___ Listed records ___
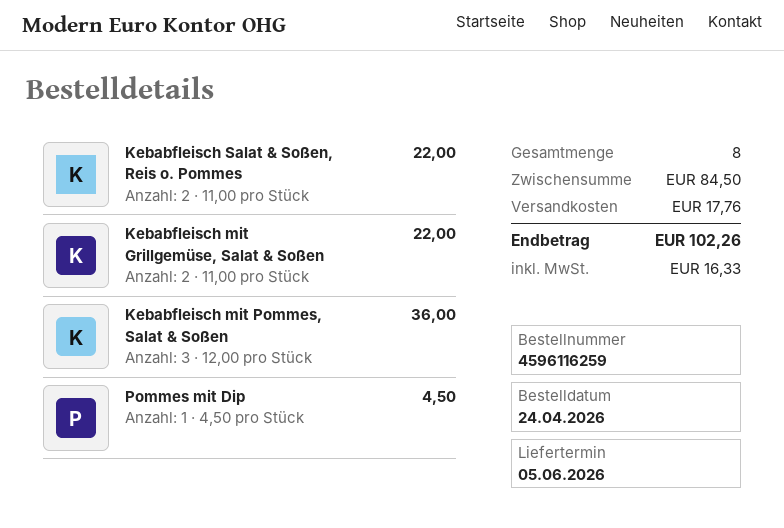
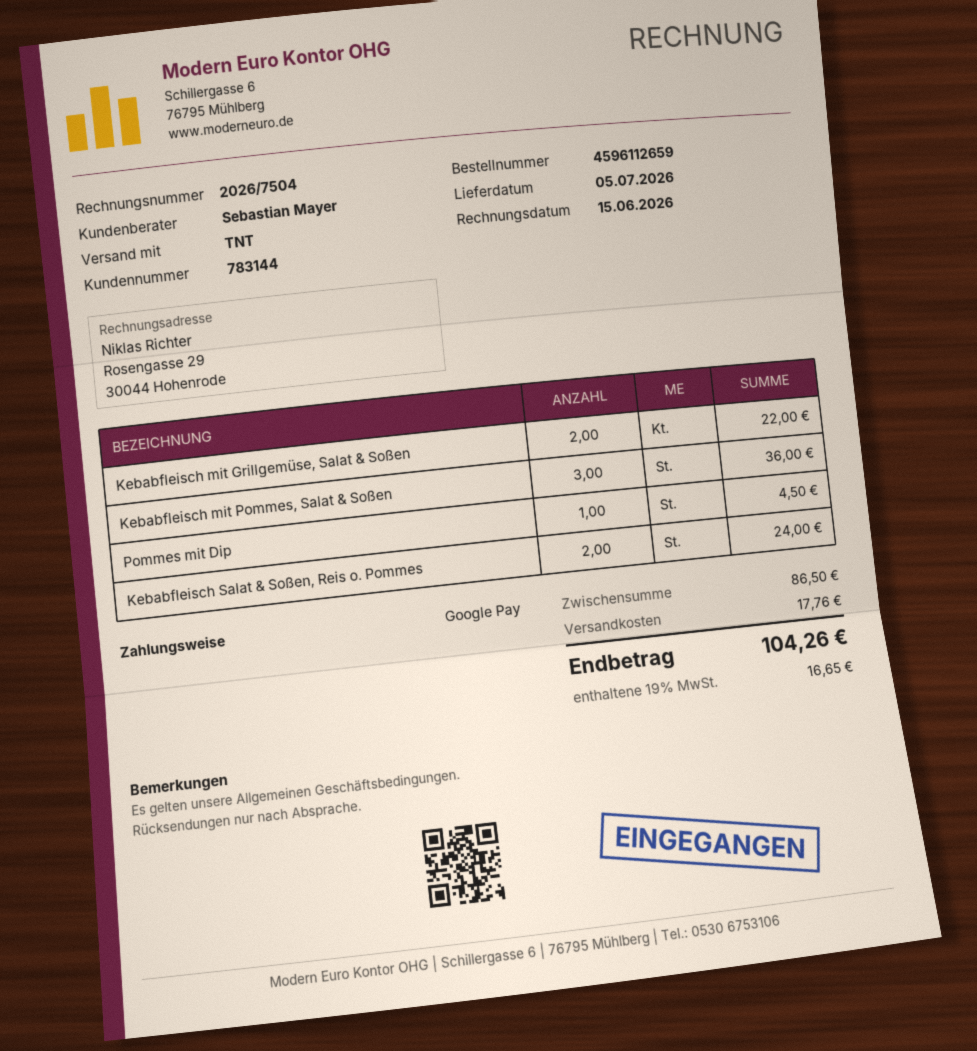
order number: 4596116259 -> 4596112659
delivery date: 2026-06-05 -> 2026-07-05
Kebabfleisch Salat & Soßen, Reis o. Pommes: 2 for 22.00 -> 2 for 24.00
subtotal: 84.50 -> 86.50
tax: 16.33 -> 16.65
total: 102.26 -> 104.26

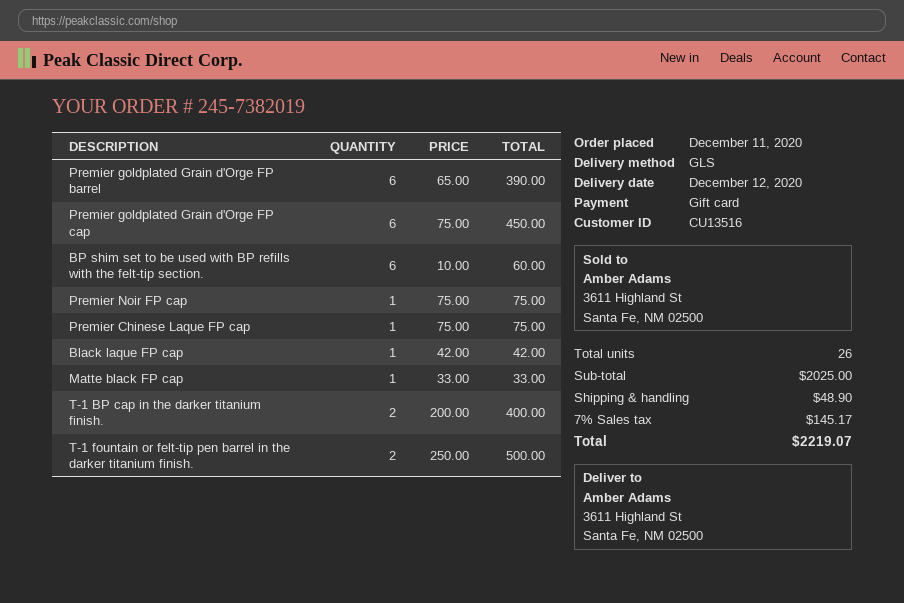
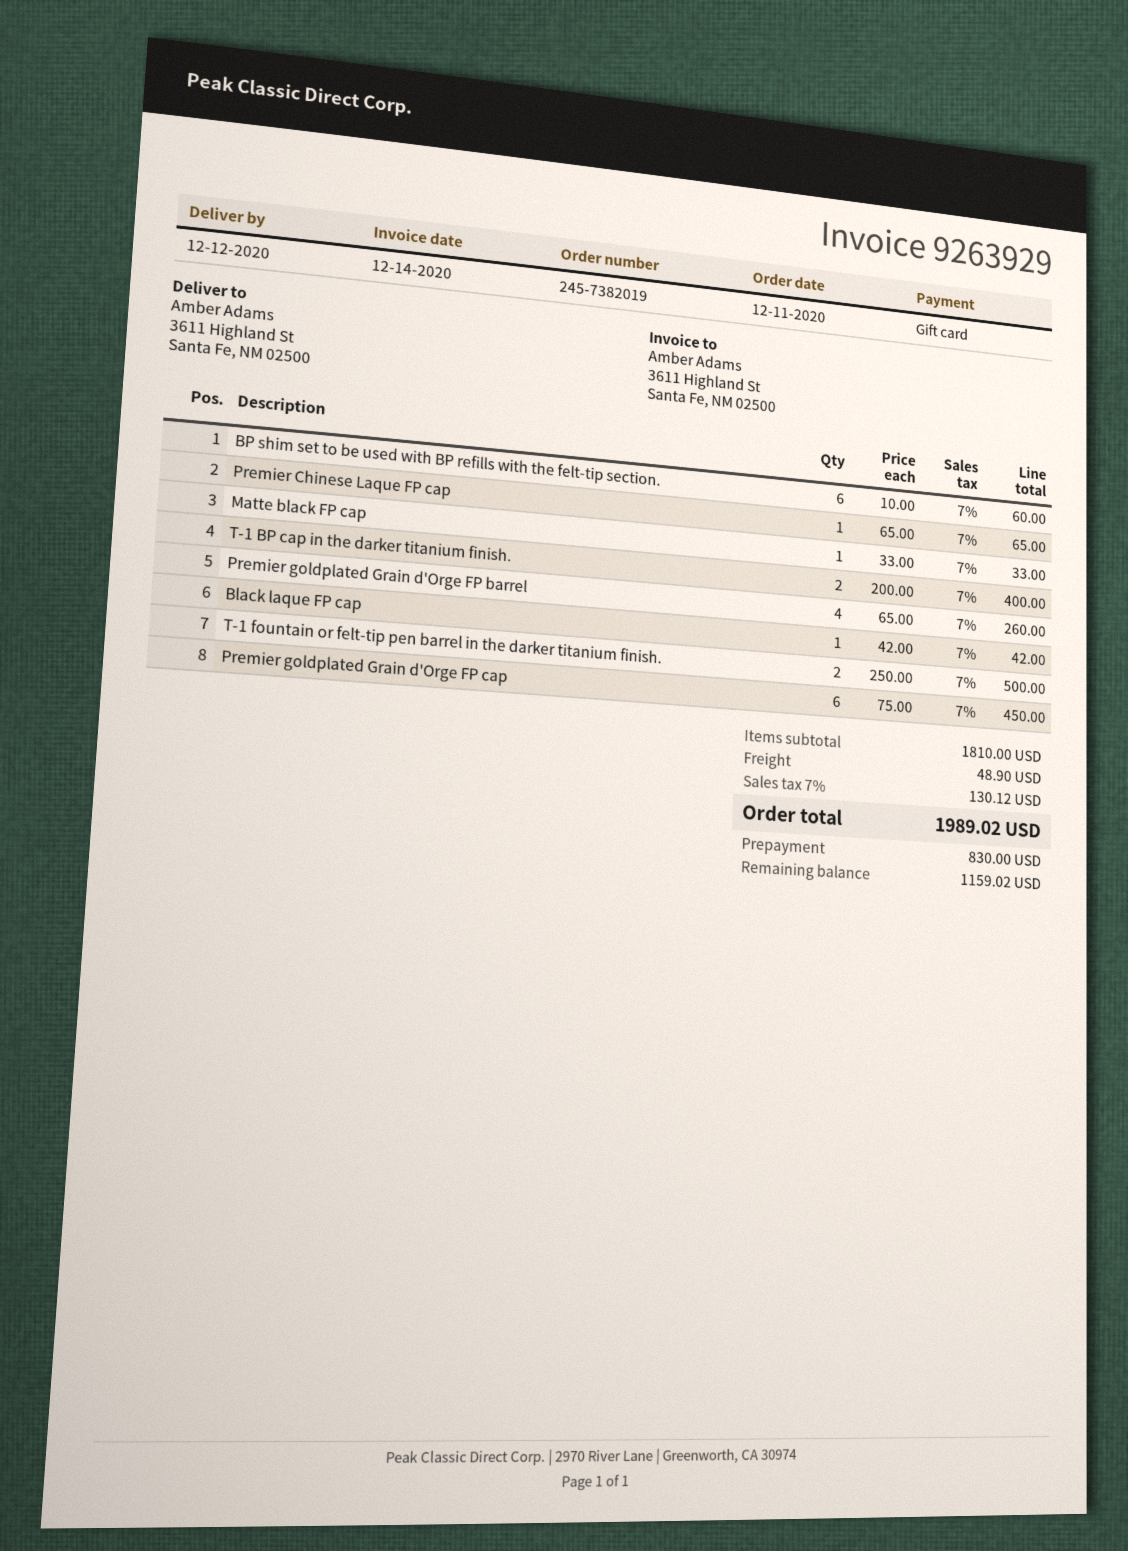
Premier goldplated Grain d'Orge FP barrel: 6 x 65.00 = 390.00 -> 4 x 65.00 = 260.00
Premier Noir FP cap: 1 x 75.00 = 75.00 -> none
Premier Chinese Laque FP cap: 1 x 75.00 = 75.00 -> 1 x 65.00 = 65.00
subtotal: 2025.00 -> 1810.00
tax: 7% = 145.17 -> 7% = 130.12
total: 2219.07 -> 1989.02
___
*Exercise details*
Leave out any pictures, please, and quote only the lines from the top of the data through the line that contains "Premier Noir FP".

*Response to the task*
order number: 4596116259 -> 4596112659
delivery date: 2026-06-05 -> 2026-07-05
Kebabfleisch Salat & Soßen, Reis o. Pommes: 2 for 22.00 -> 2 for 24.00
subtotal: 84.50 -> 86.50
tax: 16.33 -> 16.65
total: 102.26 -> 104.26

Premier goldplated Grain d'Orge FP barrel: 6 x 65.00 = 390.00 -> 4 x 65.00 = 260.00
Premier Noir FP cap: 1 x 75.00 = 75.00 -> none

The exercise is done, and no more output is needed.